Depression Flashcards
What is depression?
Depression is a type of mood disorder
Depression can occur in cycles, with an episode of depression generally lasting 2-6 months.
Depression is divisible into two main types:
unipolar depression
bipolar depression
What is unipolar depression (major depression)?
- Occurs without mania - sufferers only experience depression
-Diagnosis of unipolar depression: at least 5 symptoms must occur every day for 2 weeks, with an impairment in general functioning, not accountable for by other medical conditions/events i.e. mourning a loved one. - 1 of the 5 symptoms must be a constant depressed mood or lessened interest and pleasure in daily activities.
Emotional Characteristics of depression:
Constant Lowered (depressed) Mood:
- Overwhelming feelings of sadness/hopelessness.
- Individuals may also feel worthless, ‘empty’ and have reduced self-esteem, with some experiencing feelings of self-loathing.
Anger:
- (Extreme) anger directed at the self or others.

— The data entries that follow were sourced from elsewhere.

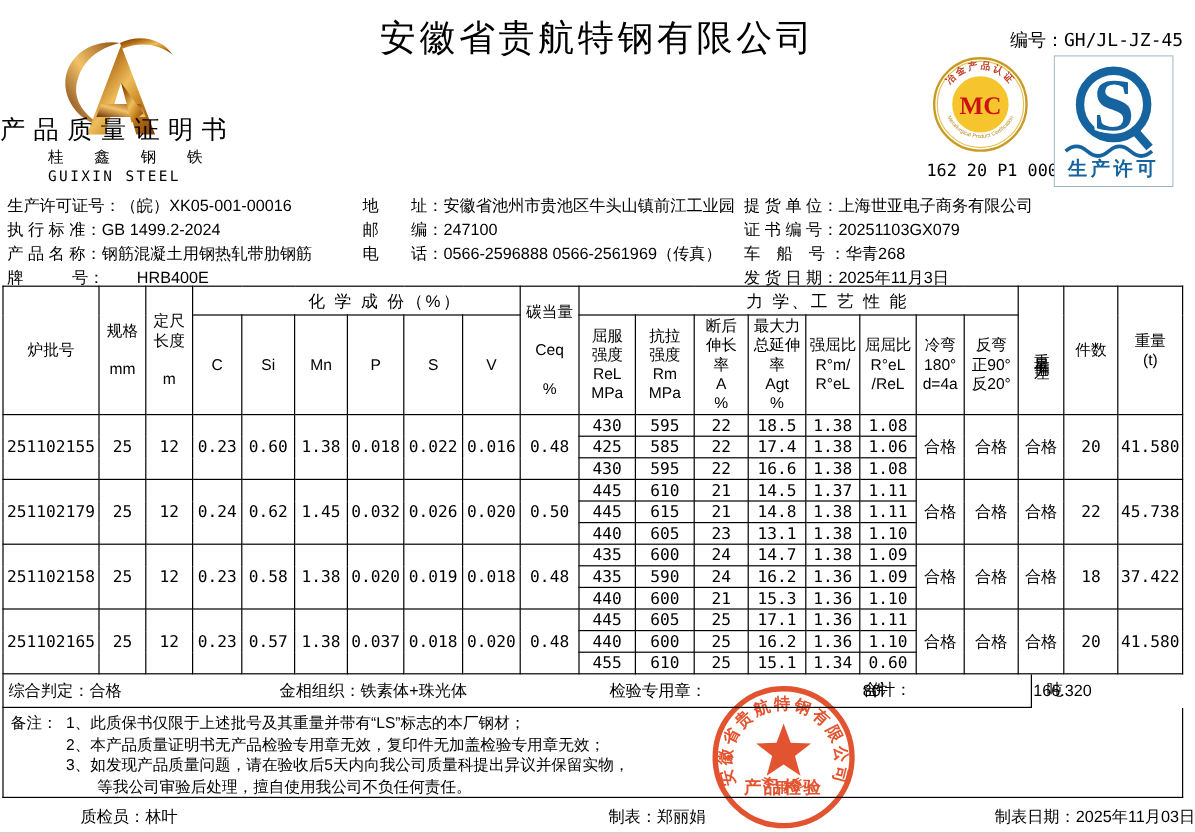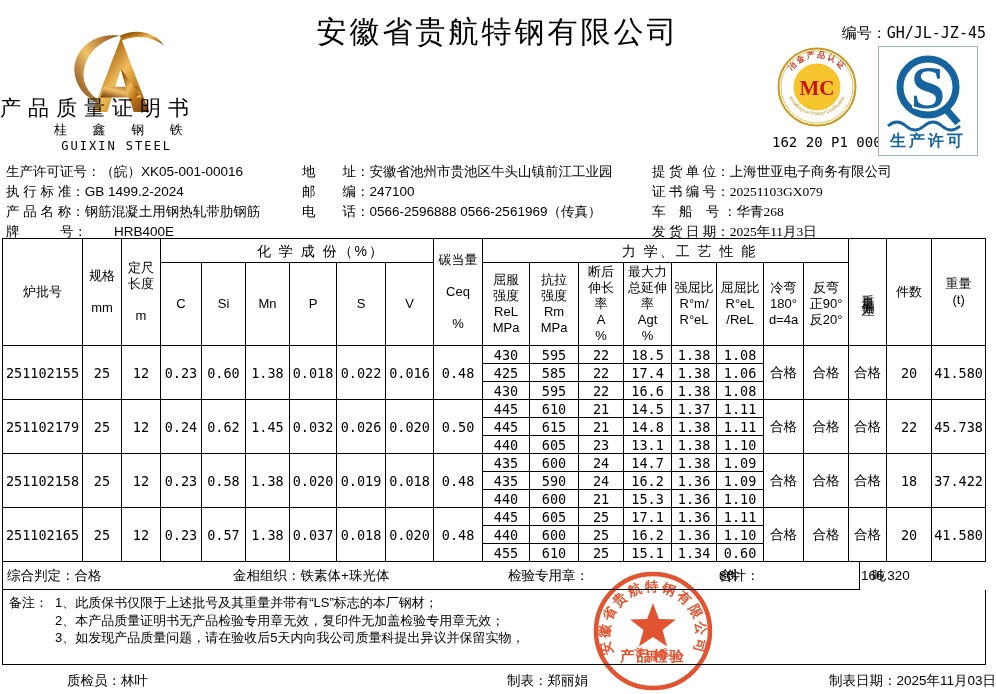--- a/index.html
+++ b/index.html
@@ -24,7 +24,7 @@
     position:absolute; top:24px; right:10px; font-size:15px;
     font-family:"DejaVu Sans Mono","Liberation Mono",monospace;
   }
-  .logo-block{ position:absolute; left:54px; top:26px; width:118px; text-align:right; }
+  .logo-block{ position:absolute; left:40px; top:26px; width:118px; text-align:left; }
   .logo-cn{ font-size:13px; letter-spacing:11px; margin-top:1px; white-space:nowrap; }
   .logo-en{ font-size:12px; letter-spacing:2px; font-family:"DejaVu Sans Mono",monospace; white-space:nowrap; }
   .mc-block{ position:absolute; left:772px; top:46px; width:90px; text-align:center; }

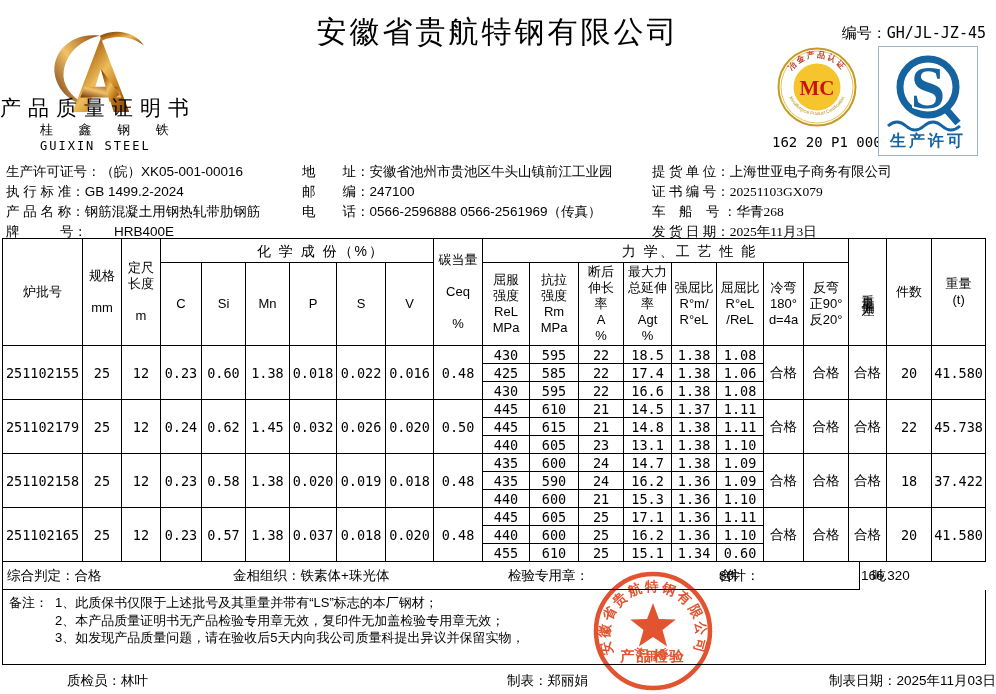--- a/index.html
+++ b/index.html
@@ -35,7 +35,7 @@
   .info{ position:absolute; top:162px; font-size:13.5px; line-height:20px; white-space:nowrap; }
   .info-left{ left:6px; }
   .info-mid{ left:302px; }
-  .info-right{ left:652px;font-family:Liberation Serif, serif; }
+  .info-right{ left:620px; }
   
   .table-wrap{ position:absolute; top:238px; left:2px; width:986px; }
   table.cert{ border-collapse:collapse; table-layout:fixed; width:984px; }

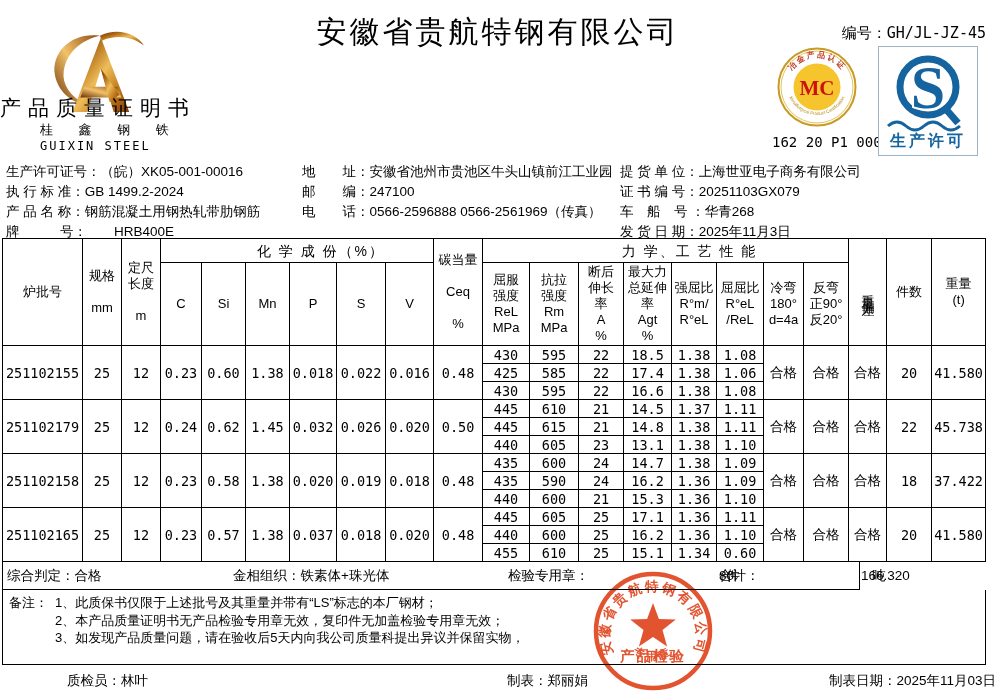--- a/index.html
+++ b/index.html
@@ -417,6 +417,7 @@
         <div class="ln">1、此质保书仅限于上述批号及其重量并带有“LS”标志的本厂钢材；</div>
         <div class="ln">2、本产品质量证明书无产品检验专用章无效，复印件无加盖检验专用章无效；</div>
         <div class="ln">3、如发现产品质量问题，请在验收后5天内向我公司质量科提出异议并保留实物，</div>
+        <div class="ln">　　等我公司审验后处理，擅自使用我公司不负任何责任。</div>
       </div>
     </div>
   </div>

- On occasion such emotions lead to aggressive or self-harming behaviour.
Behavioural Characteristics of Depression:
Change in activity levels:
Increased lethargy (lack of energy)/withdrawal from activities that were once enjoyed (anhedonia);
Neglecting personal hygiene – reduced incidence of washing, wearing clean clothes, etc.
Disruption to sleep:
Sleep may reduce (insomnia) or increase (hypersomnia).
Disruption to eating behaviour:
Increased or decreased eating;
Weight gain or loss.
Aggressive acts:
Towards others or oneself (e.g. self-harm
Cognitive Characteristics of Depression:
Focusing on the negative aspects of a situation:
Paying more attention to negative aspects of a situation and ignoring the positives;
Negative self concept (negative self-beliefs);
A negative view of the world;
Negative expectations i.e. expecting things to turn out badly.
Reduced concentration:
- Difficulty in paying/maintaining attention &/or slowed down thinking & indecisiveness.
Recurrent thoughts of self-harm, death or suicide.
Unipolar Depression: Prevalence:
About 20% of people will experience some form of depression.
The average age of onset is the late twenties, but it can begin any time from adolescence onwards.
Women are twice as vulnerable as men:
Up to 25% of women will suffer from unipolar depression
Up to 12% of men will suffer from unipolar depression
What did Beck (1987) discover?
People become depressed because the world is seen negatively through negative schemas
Negative schemas are acquired during childhood, when authority figures place unreal demands on individuals and are highly critical of them.
They are activated when a person encounters a new situation that resembles the original conditions in which these schemas were learned.
Negative schemas lead to cognitive biases, which results in distorted/faulty thought patterns.
What are examples of cognitive biases?
Selective abstraction - conclusions drawn from an isolated detail of an event, without considering the larger context.
Overgeneralisation - sweeping conclusions drawn on the basis of a single event.
What is Beck’s negative triad?
- The Self - where individuals see themselves as being helpless, worthless and inadequate.
- The World - where obstacles are perceived within one’s environment that cannot be dealt with.
- The Future - where personal worthlessness is seen as blocking any improvements.
What maintains the negative triad?
Negative schemas, together with cognitive biases/distortions, maintain the negative triad:
What is Ellis’ ABC model?
Ellis believed that it is our irrational thoughts and interpretations of events that cause depression
Activating event: Something happens in the environment around you
Beliefs: You hold a belief about the event or situation
consequence: you have an emotional response to your belief
What is Mustabatory thinking?
Thinking that certain ideas/assumptions must be true in order for an individual to be happy
An individual who holds such assumptions is bound to be, at the very least, disappointed; at worst, depressed
Strengths of the cognitive approach to depression. P: Therapeutic success supports the cognitive approach to explaining depression.
E: Cognitive Behavioural Therapy (CBT) is found to be the most effective treatment for depression, especially when combined with drug treatments (Cuijpers et al., 2013).
(CBT identifies irrational and maladaptive thoughts/beliefs and restructures them into more adaptive and rational ones)
C: This suggests that irrational/negative thoughts have a role in causing the depression in the first place.
strength of the cognitive approach to depression. P: There is research support for the role of irrational thinking in depression.
E: Hammen & Krantz (1976) found that depressed participants made more errors in logic when asked to interpret written material than non-depressed participants.
C: This suggests that …
Limitations of the cognitive approach to depression. P: However, there is a cause-effect issue
E: The fact that there is a link between negative thoughts and depression does not mean that negative thoughts cause depression.
It may be that a depressed individual develops a negative way of thinking as a consequence of their depression i.e. the negative thoughts are a symptom of the depression.
C: This therefore undermines the validity of both Ellis and Beck’s cognitive explanations and suggests that there may be other causes. For example, the negative thoughts might have a biological cause e.g. low levels of serotonin.